Rachel, se rappelant les paroles à peu près semblables d’Antonia, songea qu’elle aurait éclaté de rire en d’autres circonstances. Elle se contint mais la gravité de ce que dit encore Castro fut diminuée, resta entachée d’une sorte de comique et tout ce qui suivit eut l’air pour Rachel d’être la parodie d’une autre scène vraie, plus émouvante et vécue ailleurs.
— Je vous expliquerai plus tard ce qui vient de se passer en moi. Mais il ne faut pas que vous restiez ici un instant de plus. Puisque vous y êtes venue, c’est que…
Ici, il balbutia et Rachel comprit qu’il ne trouvait pas les formules délicates jamais, sans doute, prononcées auparavant et par lesquelles il lui aurait promis largement l’argent escompté de sa visite chez Antonia.
Elle haussa les épaules. La tension de son buste indiquait assez la curiosité passionnée qui l’animait. Elle cherchait à comprendre. L’éclat du couteau semblait s’effacer sur la table.
— Nous allons partir ensemble. J’ai pensé à tout cela pendant le dîner. Vous êtes le témoin de Dieu.
Cette formule dut le satisfaire car il la redit encore une fois.
Soudain la cloche annonciatrice du pogrome de Goa résonna au loin, parmi le chœur des grenouilles. Castro avait tiré la sonnette. Il demanda son manteau et son chapeau qu’il avait laissés quelque part et il fit signe qu’on apportât aussi le chapeau de Rachel et son manteau, si elle en avait un.
La mulâtresse déposa ces objets sur une chaise avec une déconcertante rapidité, non sans jeter sur Rachel un regard de pitié. Celle-ci eut même la sensation qu’elle se retenait pour ne pas lui donner un avis, lui faire une recommandation de prudence. Mais le sentiment de sa propre sûreté l’emporta et elle disparut.
Rachel se souvint du conseil de la femme en cheveux sur le seuil de la maison. Qu’y avait-il encore à redouter de la part de l’homme de Goa, celui qui aime les juives ? Est-ce qu’il avait emmené d’autres femmes comme il l’emmenait elle-même, ou ce qui arrivait était-il nouveau, spécial à sa personne ?
Castro avait regardé sa montre et il avait murmuré :
— Avec une voiture, nous avons bien le temps !
Puis, comme une chose indifférente, il avait ajouté :
— Sans doute vous habitez Mazagon. Il y a un quart d’heure à peine de Mazagon au port. Le bateau ne part que vers cinq heures du matin.
Quel bateau ? Il voulait lui faire prendre le bateau avec lui ? Il disposait d’elle, sans la consulter, comme si elle lui appartenait ! Il ne se doutait pas que c’était lui, au contraire, qui était devenu sa possession et que, pendant le temps qu’il lui restait à vivre elle serait attachée à sa forme exécrée, à son sang, avec la même ténacité que ces crustacés qu’on avait trouvés sur le corps de sa mère et qu’on avait eu tant de peine à arracher. Il avait raison. On avait bien le temps. Elle ne frapperait qu’à la minute choisie par elle.

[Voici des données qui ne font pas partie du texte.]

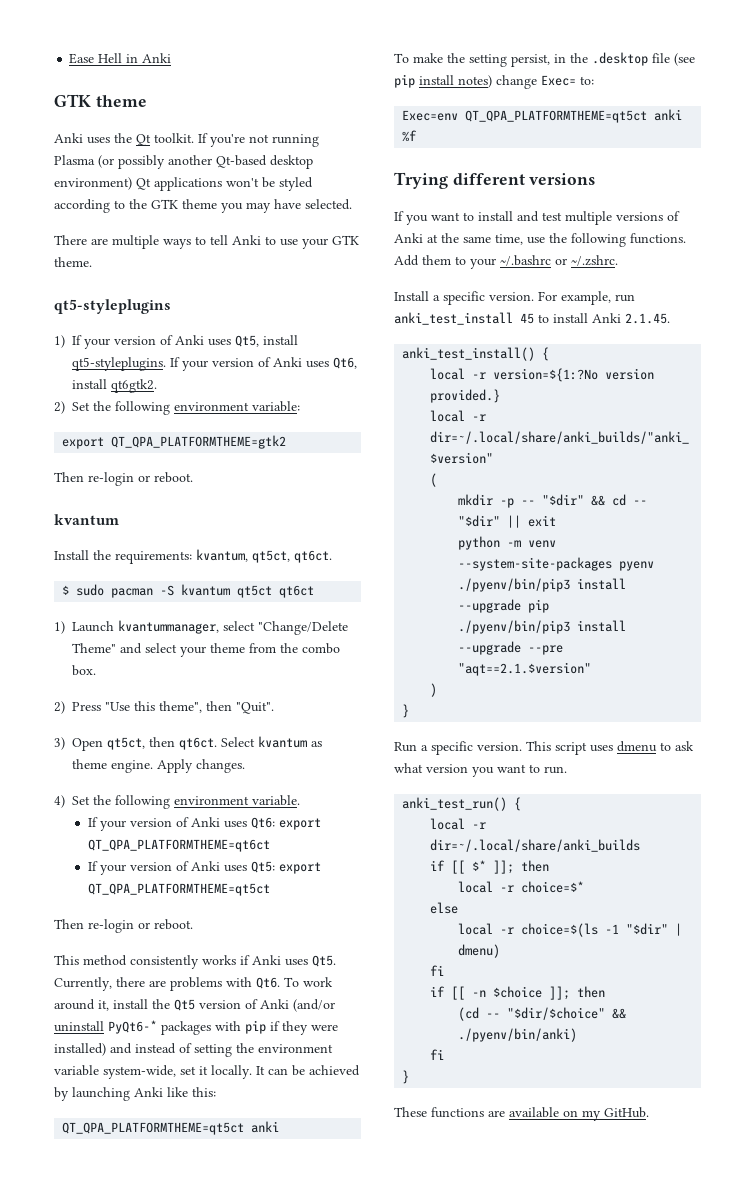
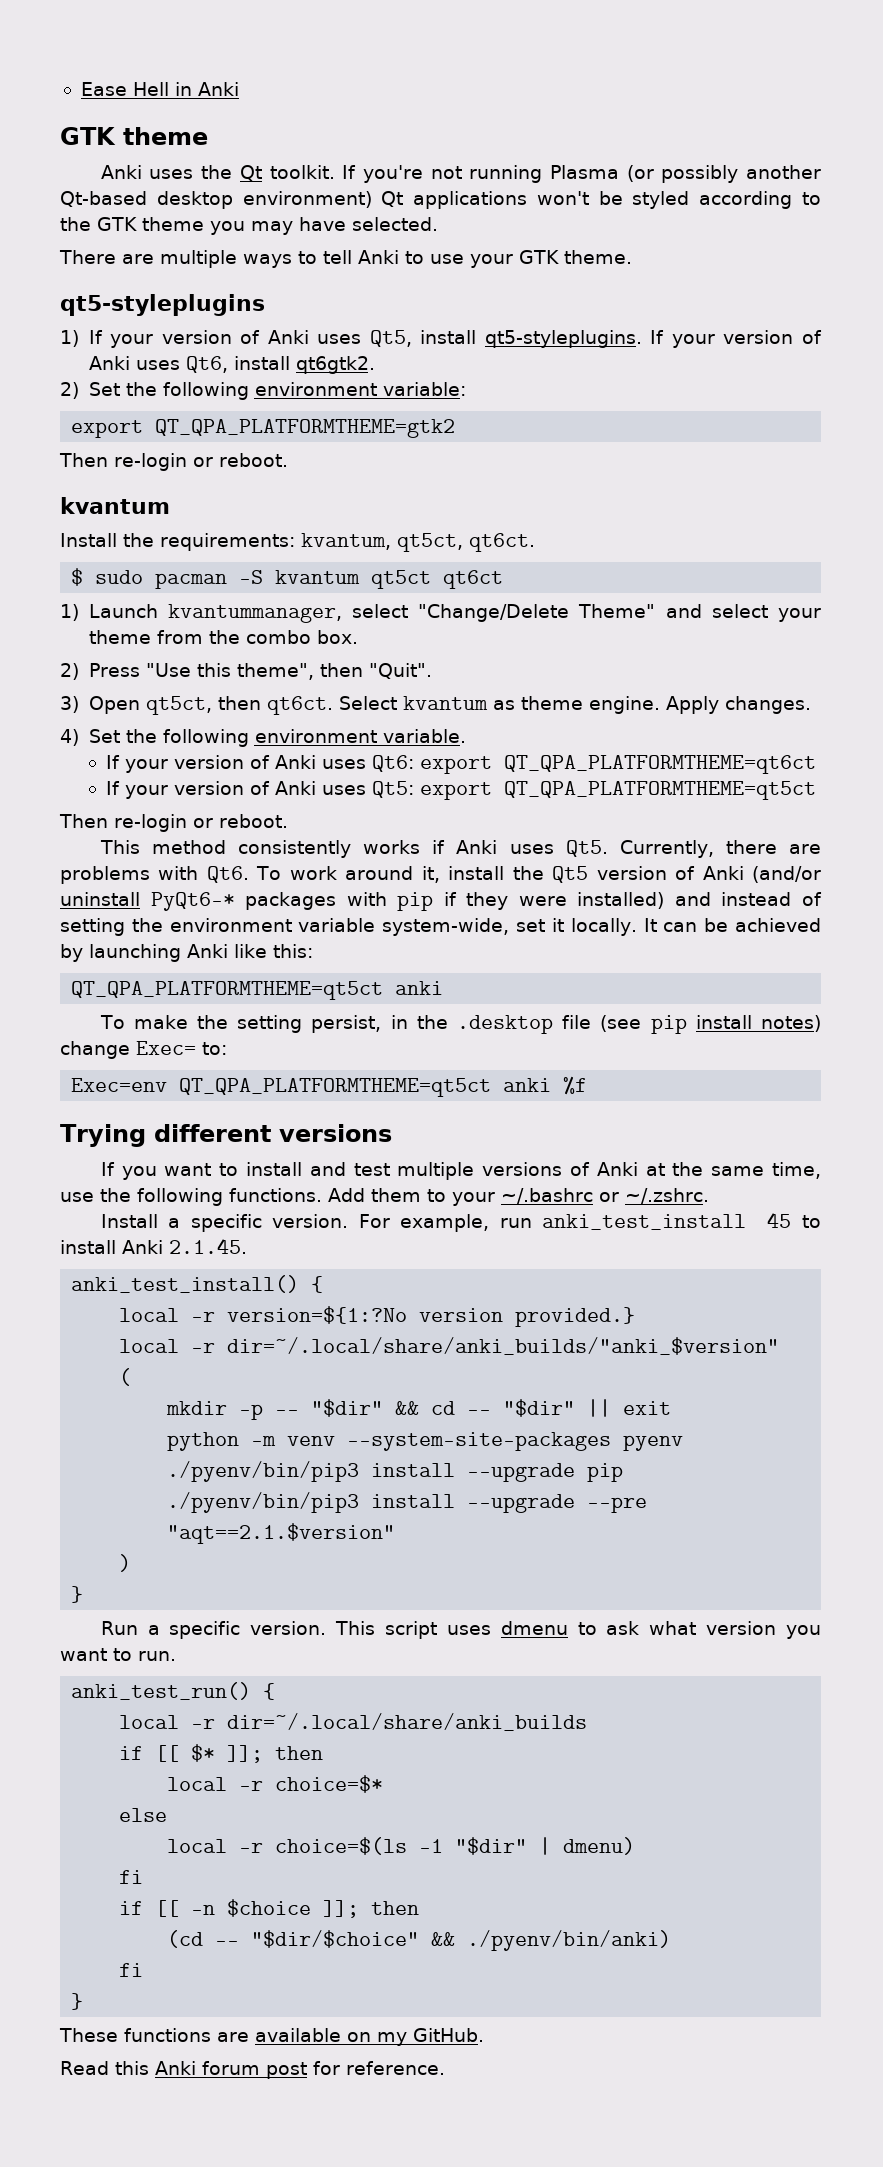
(649, 1112) none -> [60,2061,445,2079] // Read this Anki forum post for reference.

Comme il venait d’écarter le rideau de la fenêtre et qu’il s’assurait aux carreaux s’il pleuvait encore, elle saisit, d’un geste brusque, le couteau du plat et elle l’enroula dans son châle.
Pour sortir de la chambre, Castro s’inclina cérémonieusement devant elle, mais il interpella vivement la mulâtresse invisible parce que le couloir et l’escalier n’étaient pas assez éclairés et que Rachel ne devait pas y voir.

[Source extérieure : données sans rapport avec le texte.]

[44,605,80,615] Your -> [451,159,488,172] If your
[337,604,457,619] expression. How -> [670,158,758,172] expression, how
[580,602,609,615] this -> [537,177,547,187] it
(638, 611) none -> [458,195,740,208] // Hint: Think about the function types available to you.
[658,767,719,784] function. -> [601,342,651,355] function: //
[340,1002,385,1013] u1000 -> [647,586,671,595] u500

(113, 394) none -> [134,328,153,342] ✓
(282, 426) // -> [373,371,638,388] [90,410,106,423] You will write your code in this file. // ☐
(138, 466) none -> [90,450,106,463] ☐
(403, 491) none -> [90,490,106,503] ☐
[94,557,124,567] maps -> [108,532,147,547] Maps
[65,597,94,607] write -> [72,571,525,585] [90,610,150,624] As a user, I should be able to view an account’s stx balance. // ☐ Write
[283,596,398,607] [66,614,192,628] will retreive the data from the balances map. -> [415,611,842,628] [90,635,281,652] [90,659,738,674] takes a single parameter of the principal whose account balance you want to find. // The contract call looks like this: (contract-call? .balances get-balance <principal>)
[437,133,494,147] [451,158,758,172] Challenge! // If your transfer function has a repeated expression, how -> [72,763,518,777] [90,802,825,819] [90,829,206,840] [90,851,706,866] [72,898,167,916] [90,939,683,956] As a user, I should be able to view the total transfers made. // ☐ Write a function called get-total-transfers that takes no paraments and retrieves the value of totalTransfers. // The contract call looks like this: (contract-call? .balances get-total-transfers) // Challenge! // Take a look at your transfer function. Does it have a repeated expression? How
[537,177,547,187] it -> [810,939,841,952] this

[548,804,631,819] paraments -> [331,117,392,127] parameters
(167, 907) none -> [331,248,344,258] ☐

Elle y voyait très bien, au contraire. Elle marchait, la tête haute, les seins tendus, et même un vague sourire errait sur ses lèvres. Elle vit en bas les portes fermées derrière lesquelles bruissait encore une vague terreur, puis la rue sinistre et ruisselante où un bec de gaz s’était allumé comme un œil étonné et plus loin son regard plongea dans les ténèbres de ce qui allait arriver.
Elle ne fut pas étonnée que le mendiant aveugle continuât à fixer un point sur son front. Elle se sentait marquée par un signe. Castro venait de le lui dire : elle était le témoin de Pieu.